Helminth infections affect billions of people worldwide and cause substantial morbidity. Intestinal helminth infection provokes Type 2 inflammation orchestrated by CD4+ T helper type 2 (Th2) cells. Th2 cells cooperate with group 2 innate lymphoid cells (ILC2s) to produce interleukin (IL)-4 and IL-13 that prompt an epithelial "weep and sweep" response to drive parasite clearance. Tissue-specific cues optimize CD4+ T cell responses, but the mechanisms regulating intestinal Th2 responses remain unclear. Previously, we identified that the Notch signaling pathway in basophils, rare granulocytes, drove effective parasite clearance and an optimal Th2 response during Trichuris muris infection, a mouse model of human whipworm infection.

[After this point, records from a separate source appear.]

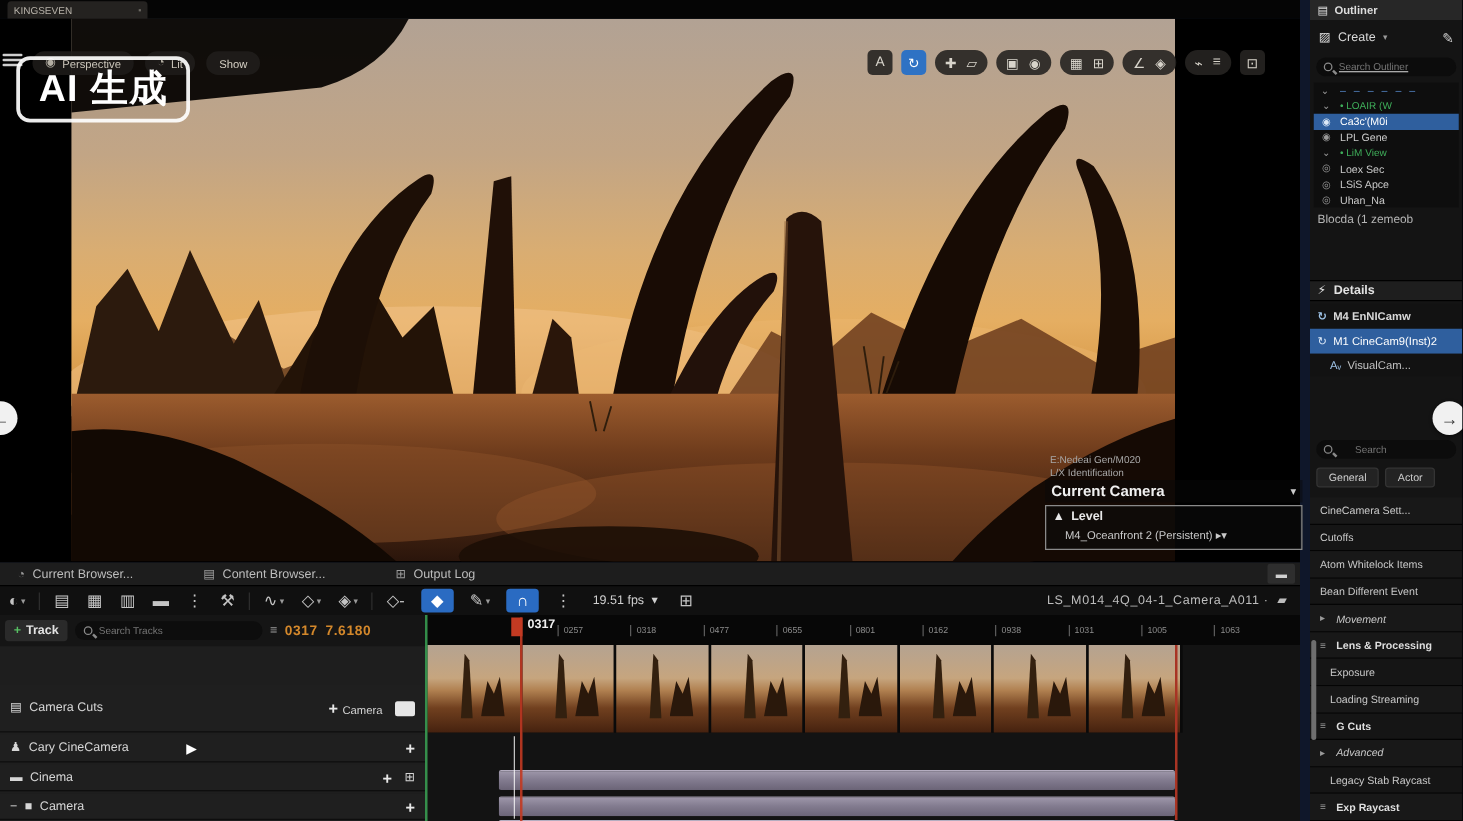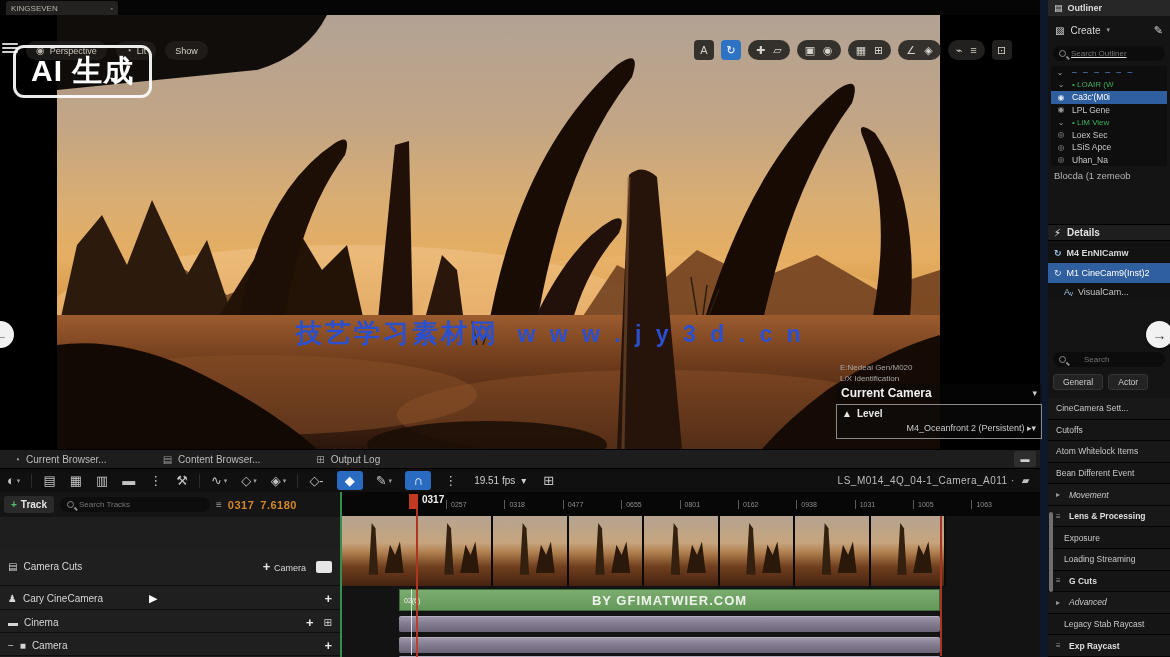"技艺学习素材网 w w w ." div.watermark { html: <div> <span>技艺学习素材网</span> <span>w w w . j y 3 d . c n</span> </div> -> none }
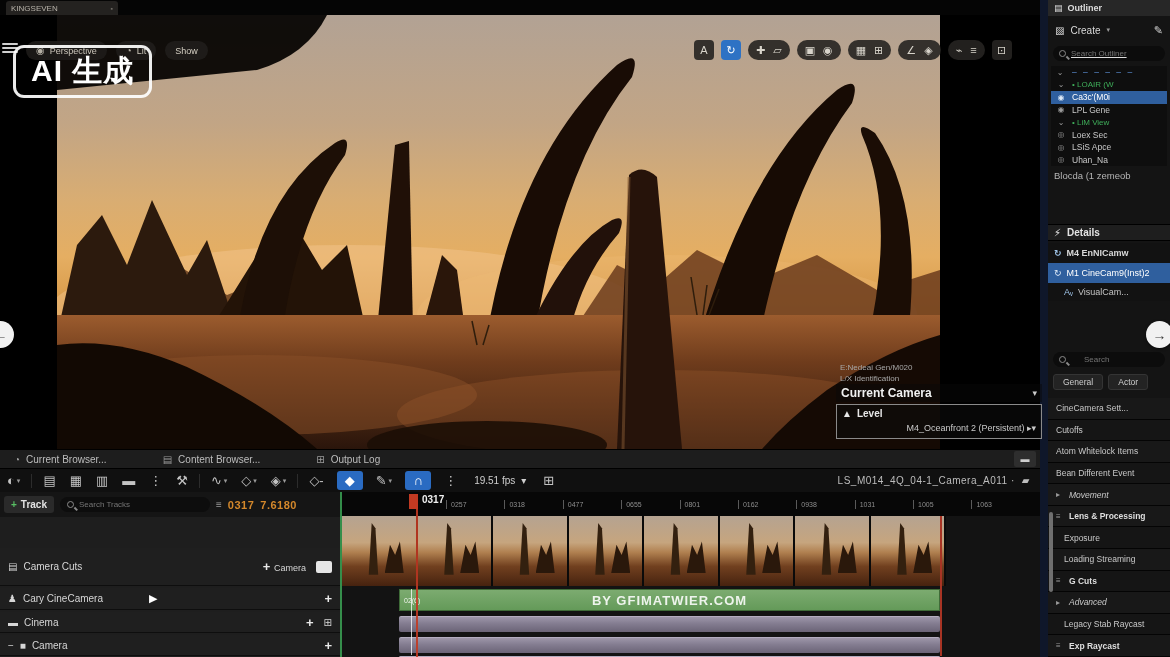"M4_Oceanfront 2 (Persistent) ▸▾" .pop-box .itm { text-align: right -> none }
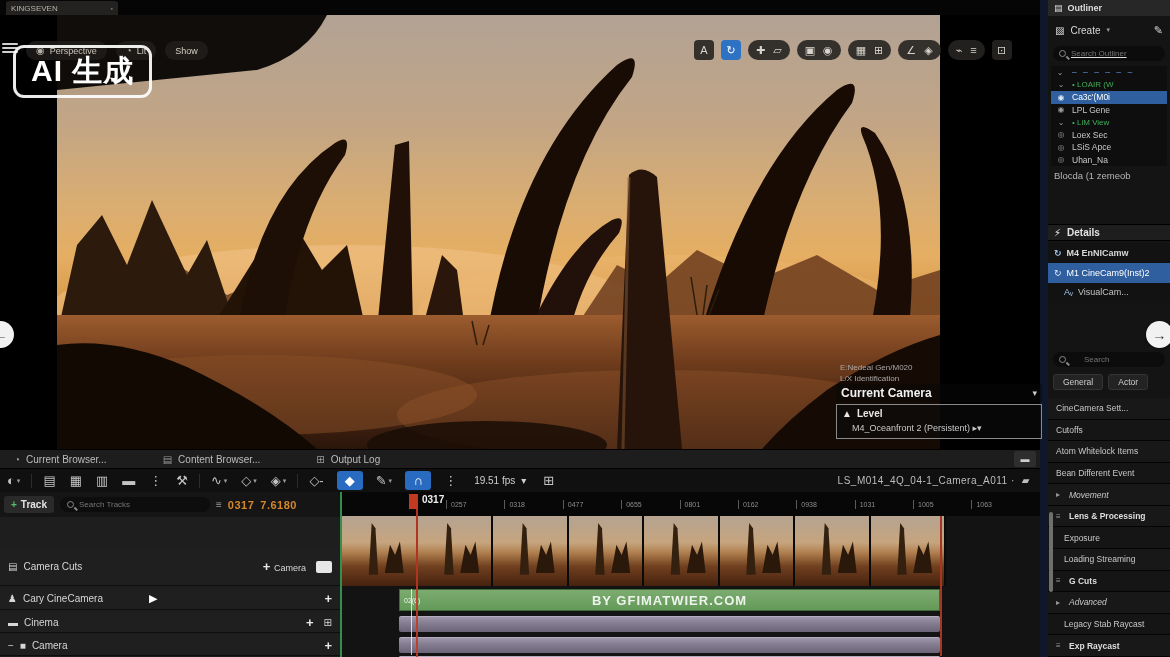"BY GFIMATWIER.COM" div.greenbar { html: <div> <span>02(6)</span> <span>BY GFIMATWIER.COM</span> </div> -> none }
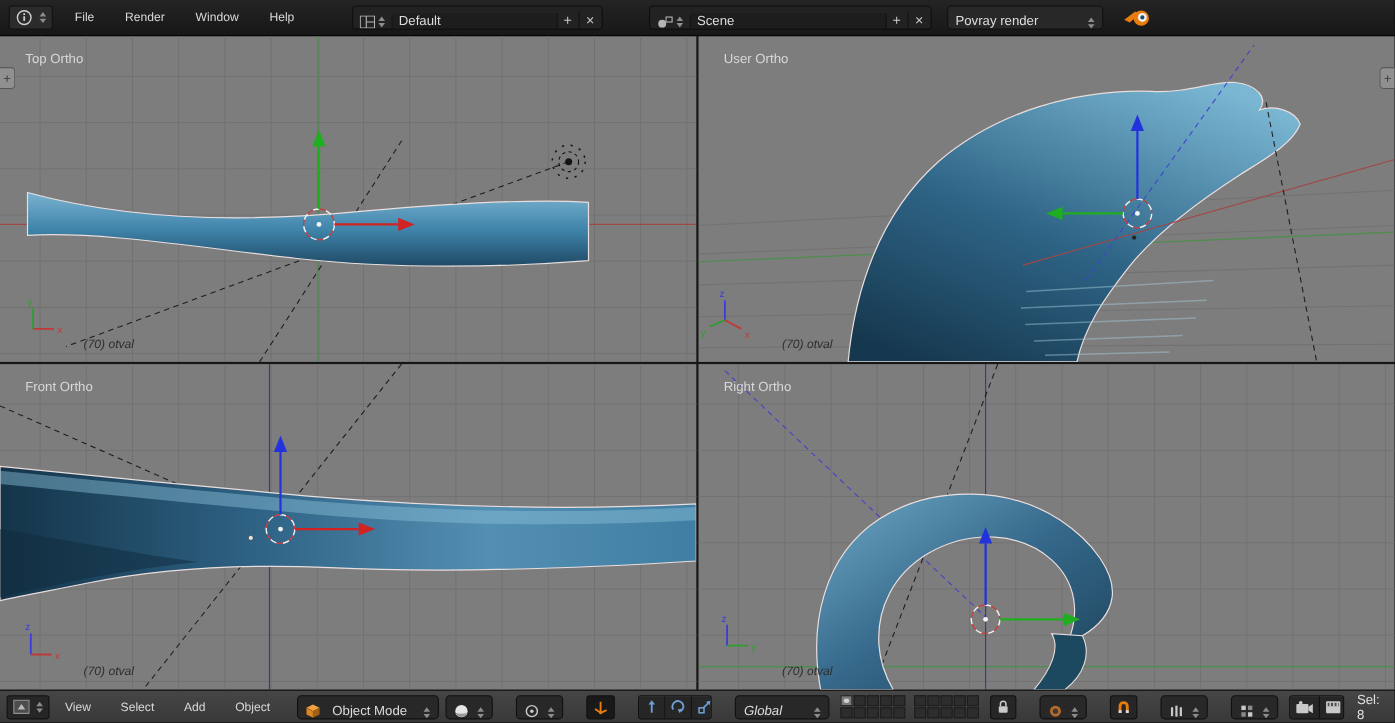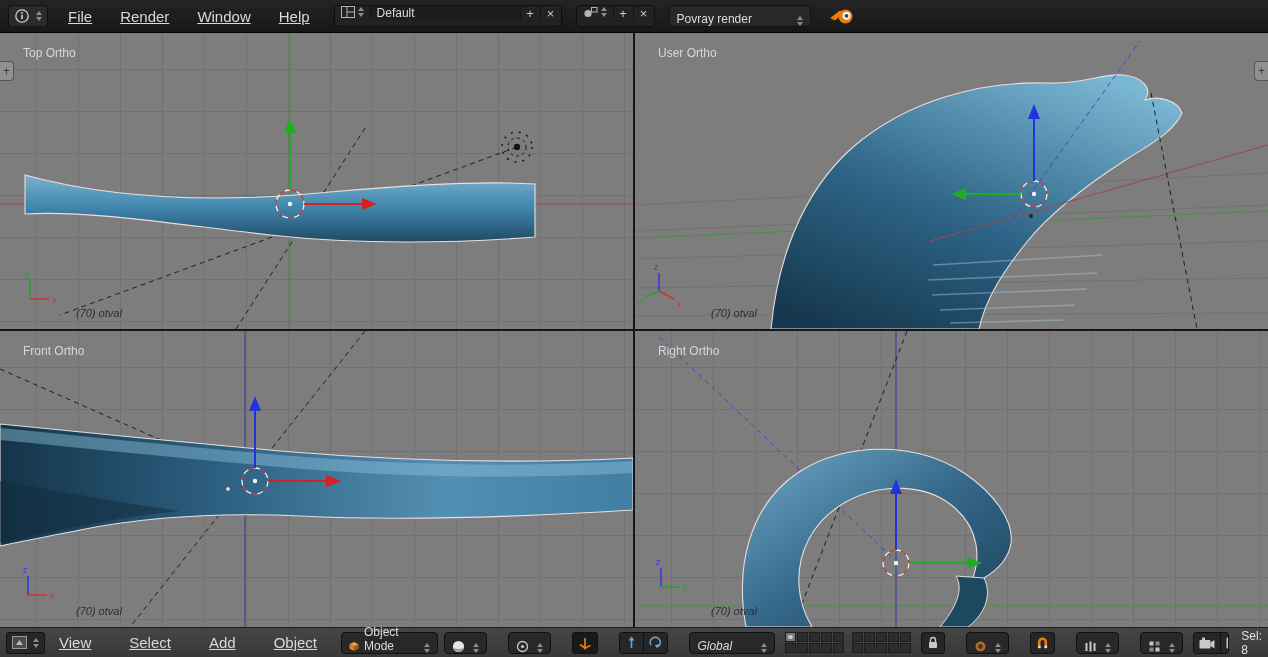"File" .menu { font-size: 15px -> 11px; text-decoration: underline -> none }
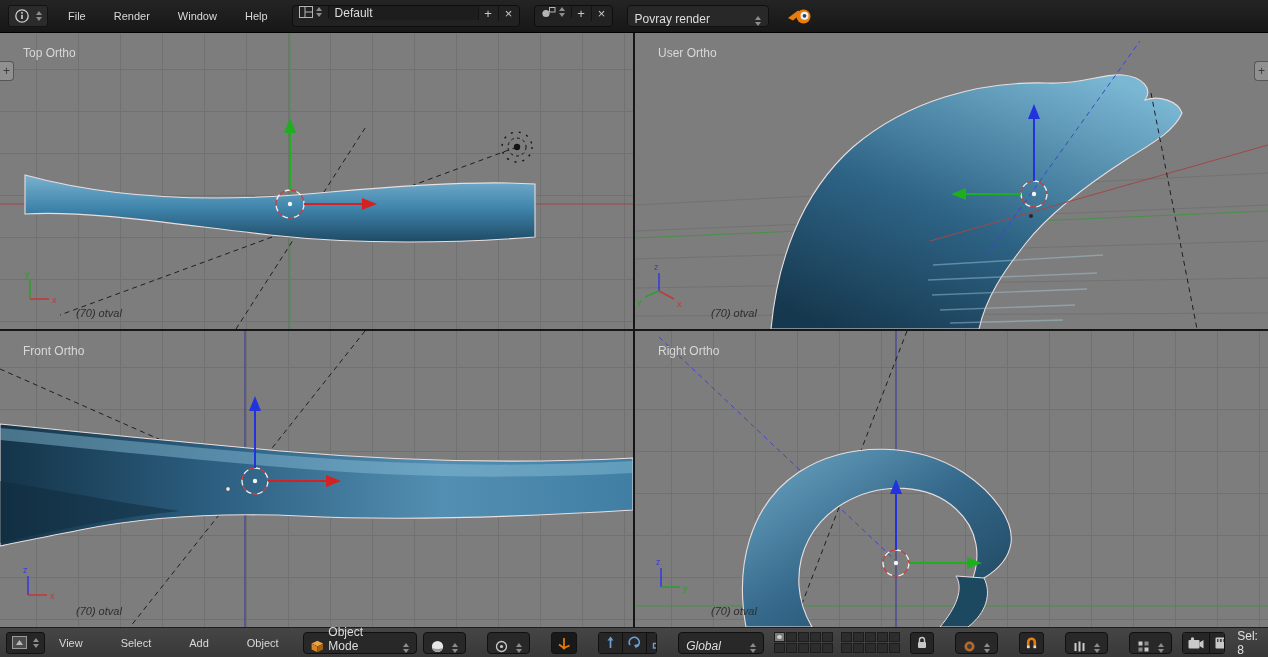"Default" .compound { align-items: flex-start -> flex-end; margin-left: none -> 28px }
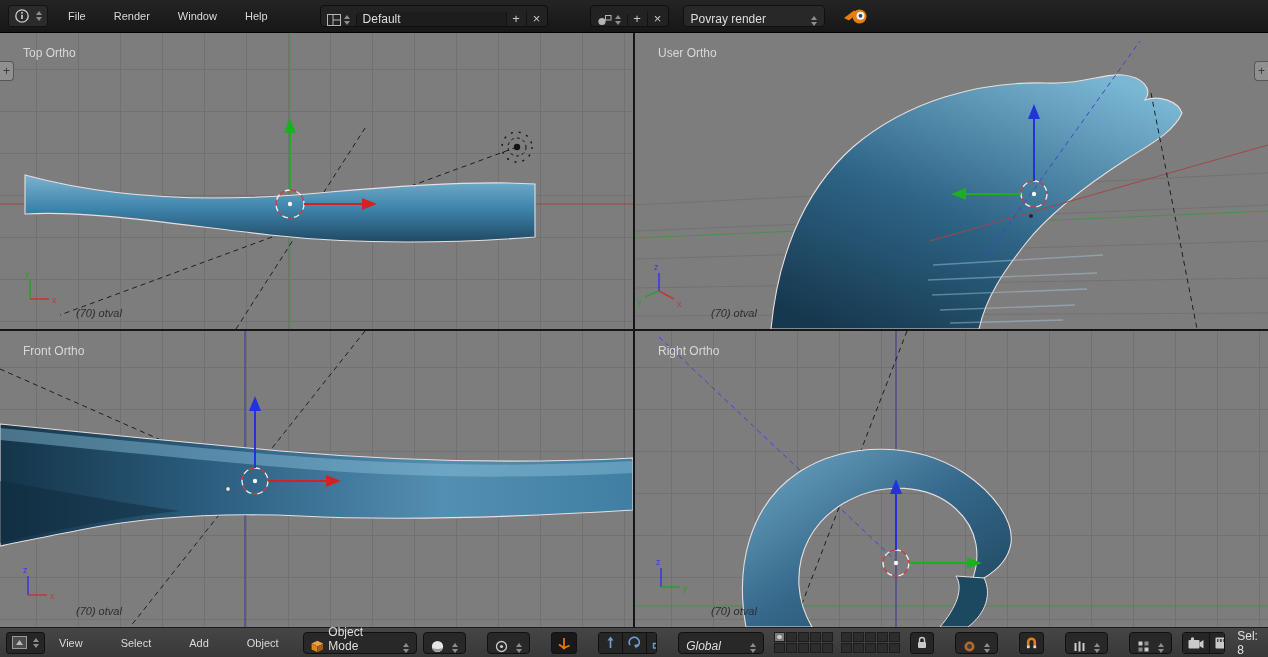"Scene" div.seg { html: none -> <div>Scene</div> }
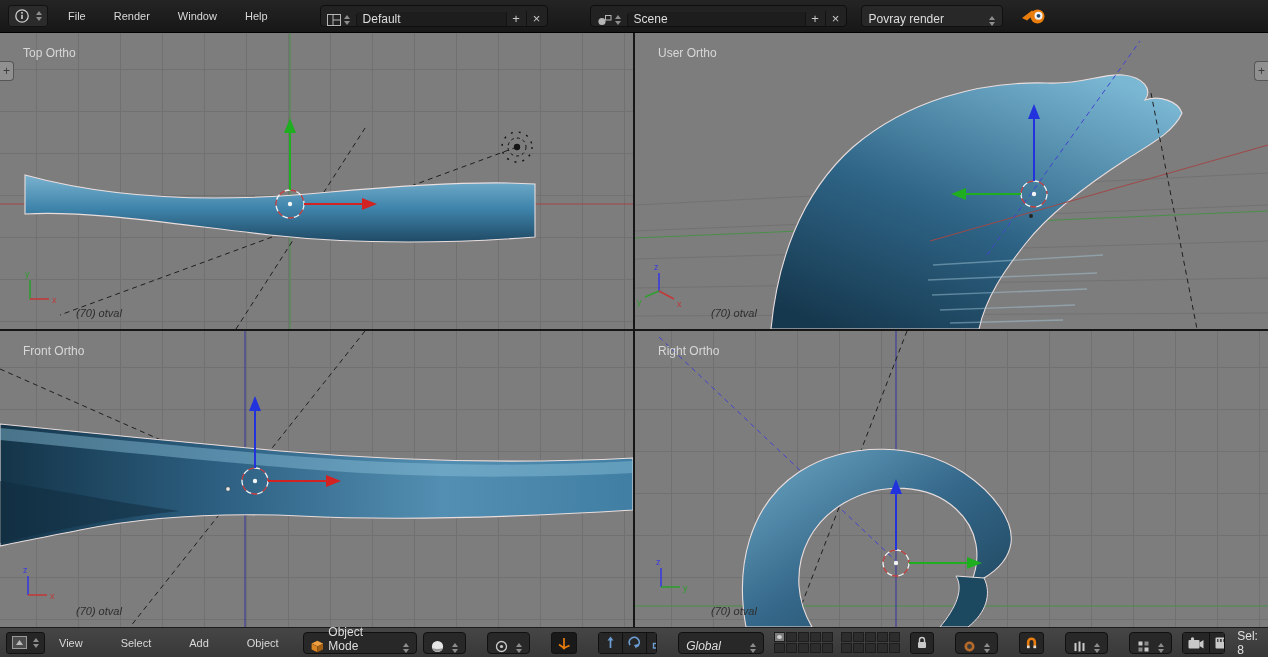"View" .bmenus { gap: 38px -> 27px }
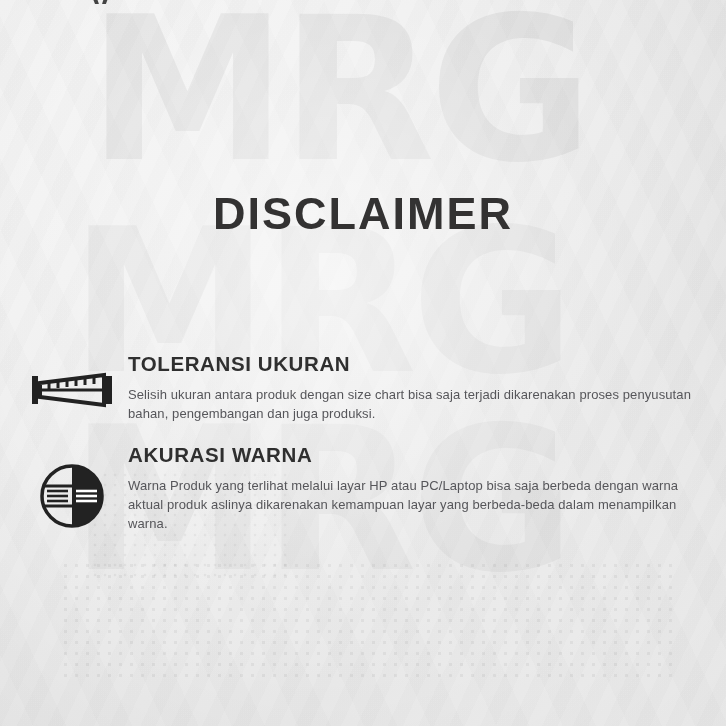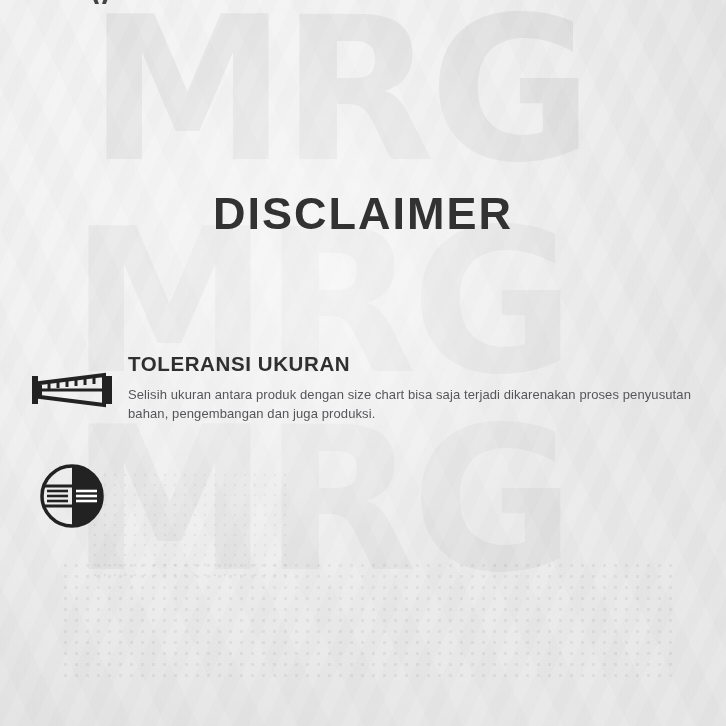"AKURASI WARNA" div.item-title { html: none -> <div>AKURASI WARNA</div> }
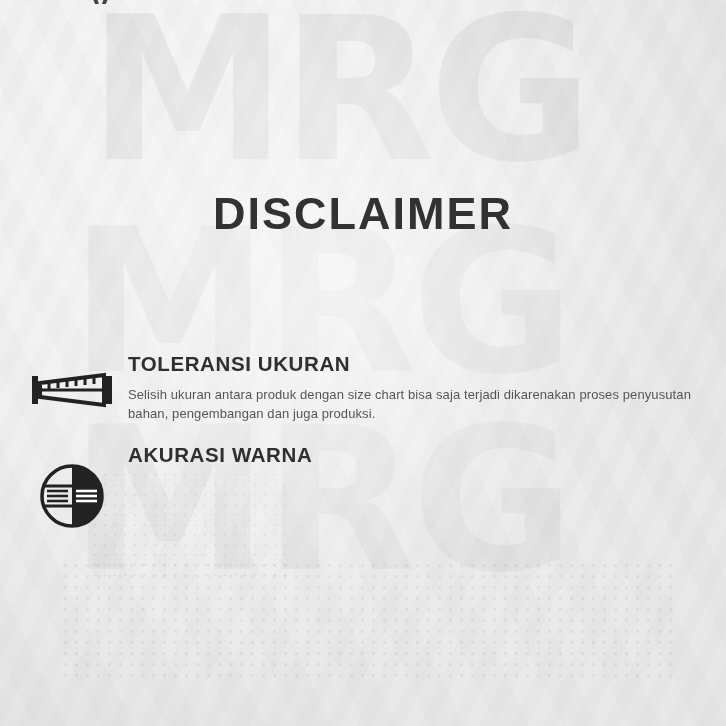"Warna Produk yang terlihat melalui" div.item-body { html: none -> <div>Warna Produk yang terlihat melalui layar HP atau PC/Laptop bisa saja berbeda dengan warna aktual produk aslinya dikarenakan kemampuan layar yang berbeda-beda dalam menampilkan warna.</div> }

Here we report that basophil-intrinsic Notch was required for infection-elicited Th2 cytokine responses and a broader IL-4 production program across intestinal CD4+ T cell subsets. In vitro, basophils supported CD4+ T cell IL-4 production in a contact-dependent manner, independent of basophil-secreted factors and MHC class II, but dependent on autocrine IL-4 production from CD4+ T cells. In vivo, basophil-intrinsic Notch mediated basophil-Th2 cell interactions in the cecum during infection. Thus, Notch-programmed basophils act in a contact-dependent manner to optimize intestinal CD4+ T cell function during helminth infection. These findings improve our understanding of the tissue-specific mechanisms regulating intestinal CD4+ T cell responses at inflamed mucosal barriers during Type 2 immunity.